As to the US entitlements problem, this is a collective fantasy.  There is no way the US can pay the benefits it has promised and that lead to the huge projected budget deficits in latter years.  In the next political crisis (whether caused by the debt ceiling debate or in a 2012 recession if they don’t address issues before then), we will admit that we can’t pay these future benefits.  They will be revised and the US will go back to business with a new long term outlook on incomes.  Everyone will adjust – for some painfully – to the new pension/healthcare environment.  We already did this in several industries by abandoning pension obligations through bankruptcy in autos, airlines, etc.  We are starting at the state and local level.  Bottom line, no matter how painful, this will be a market positive as it replaces uncertainty with the reality of doing something that others have done before.  Finally, if we do go into recession, the likely narrowing in the trade gap as the dollar falls and US buying power is squeezed again will probably eliminate the foreign funding issue.  Countries with high debt levels but no trade gap — like Belgium and Japan — are far better off than countries with debt and trade gaps like Greece etc. (including the US currently.)

Europe’s first problem is what to do about the current losses in their banking system?  In the US they go away if home prices rise – which could be accomplished through inflation or manipulation.  In Europe, the banking imbalance is due to insufficient income among the borrowers.  Imposing austerity is like trying to get blood from a stone.  Any money the North gets back on debt is only going to cut into future expenditures from these nations on current goods and services.  Ultimately the debt is a Northern problem either through forgiveness or unemployment.  Heavy investment in the cheaper labor and land found outside Northern Europe would increase the peripheries ability to repay while still maintaining consumption.  Or they could allow mass migration so southern debtors could earn higher wages in the North.  Unfortunately, a lack of labor and capital mobility was a major part of how Europe got to this problem.  Even if the debtors were kicked out of the Euro zone and their new weaker currencies plunged making debts more burdensome, it is unclear that cheaper land and labor would attract northern business investment.  There are too many other opportunities in Eastern Europe and Asia.  So far the North has continued lending to the debtors, but that is just kicking the can down the road, as they can’t sustain current import consumption and repay, so the North is still effectively overproducing and sending goods and services for free!

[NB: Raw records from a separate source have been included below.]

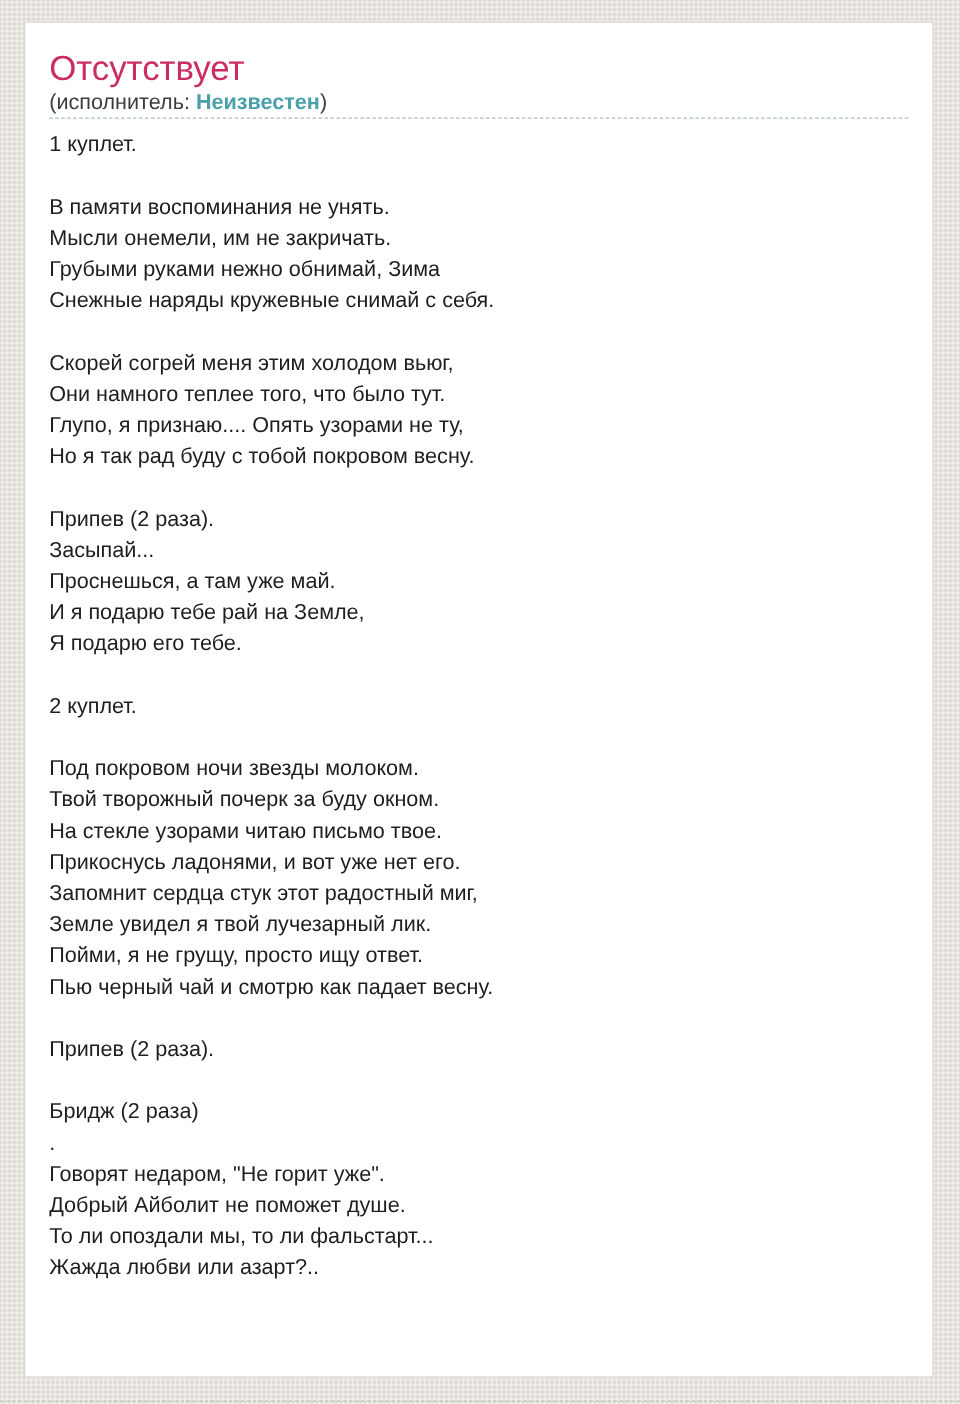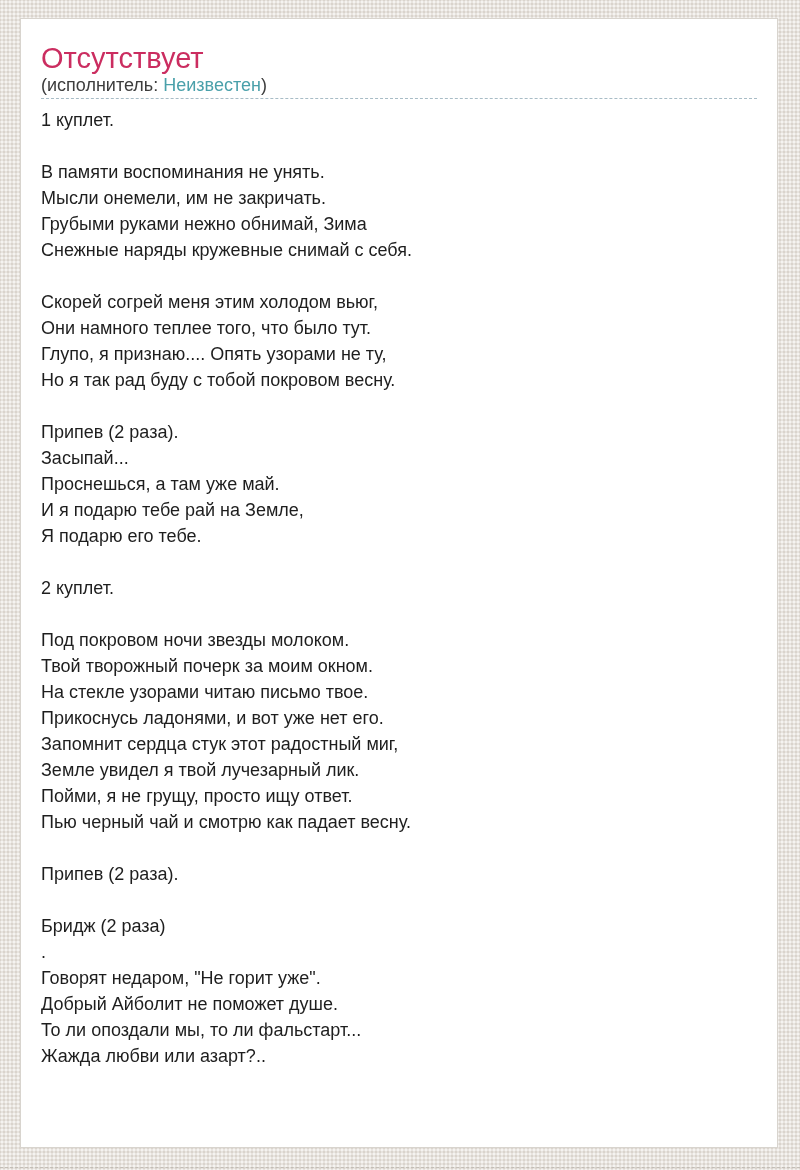--- a/index.html
+++ b/index.html
@@ -36,20 +36,21 @@
     line-height: 20px;
     color: #3d3d3d;
     padding-bottom: 3px;
     margin-top: 2px;
     border-bottom: 1px dashed #a8bcc6;
   }
   .artist-link {
     color: #4aa0aa;
     text-decoration: none;
     cursor: pointer;
+    font-weight: bold;
   }
   .lyrics {
     margin-top: 8px;
     font-size: 18px;
     line-height: 26px;
     color: #1e1e1e;
   }
   .lyric-line { min-height: 26px; white-space: pre; }
   .bottom-dotted {
     position: absolute;
@@ -82,21 +83,21 @@
       <div class="lyric-line">&nbsp;</div>
       <div class="lyric-line">Припев (2 раза).</div>
       <div class="lyric-line">Засыпай...</div>
       <div class="lyric-line">Проснешься, а там уже май.</div>
       <div class="lyric-line">И я подарю тебе рай на Земле,</div>
       <div class="lyric-line">Я подарю его тебе.</div>
       <div class="lyric-line">&nbsp;</div>
       <div class="lyric-line">2 куплет.</div>
       <div class="lyric-line">&nbsp;</div>
       <div class="lyric-line">Под покровом ночи звезды молоком.</div>
-      <div class="lyric-line">Твой творожный почерк за моим окном.</div>
+      <div class="lyric-line">Твой творожный почерк за буду окном.</div>
       <div class="lyric-line">На стекле узорами читаю письмо твое.</div>
       <div class="lyric-line">Прикоснусь ладонями, и вот уже нет его.</div>
       <div class="lyric-line">Запомнит сердца стук этот радостный миг,</div>
       <div class="lyric-line">Земле увидел я твой лучезарный лик.</div>
       <div class="lyric-line">Пойми, я не грущу, просто ищу ответ.</div>
       <div class="lyric-line">Пью черный чай и смотрю как падает весну.</div>
       <div class="lyric-line">&nbsp;</div>
       <div class="lyric-line">Припев (2 раза).</div>
       <div class="lyric-line">&nbsp;</div>
       <div class="lyric-line">Бридж (2 раза)</div>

In any case, Northern Europe must either find new customers, or cut back on production, or consume more themselves.  Bottom line, Europe has an export driven production system that needs a deficit customer in a world where no one wants to be in deficit — and if they are, you don’t want to lend to them.  During this recovery, Europe has benefitted competitively from Japan being killed by the strong yen and now by the earthquake.  However, as Japan comes back as a competing export producer, Europe has big problems (not the US as we don’t compete head on with either Germany or Japan).  If China does not shift from being an export producer to a deficit consumer, Europe has big problems.  Rising Asian and Latin American incomes (and currency values) may provide a new customer base – but this process will also drive up commodity prices and Northern Europe is not a resource exporter (like the US.)  Like Japan, Northern Europe’s aging population will soon want to start cashing in the assets they have accumulated, and this may lead to the realization already reached in the US that the cupboard is bare.  Bottom line, it seems to me that the European problems are far more structural in nature and will take much longer to resolve than the US housing crisis.  We will see.  I’ll let you know if I change my mind after my trip to Helsinki.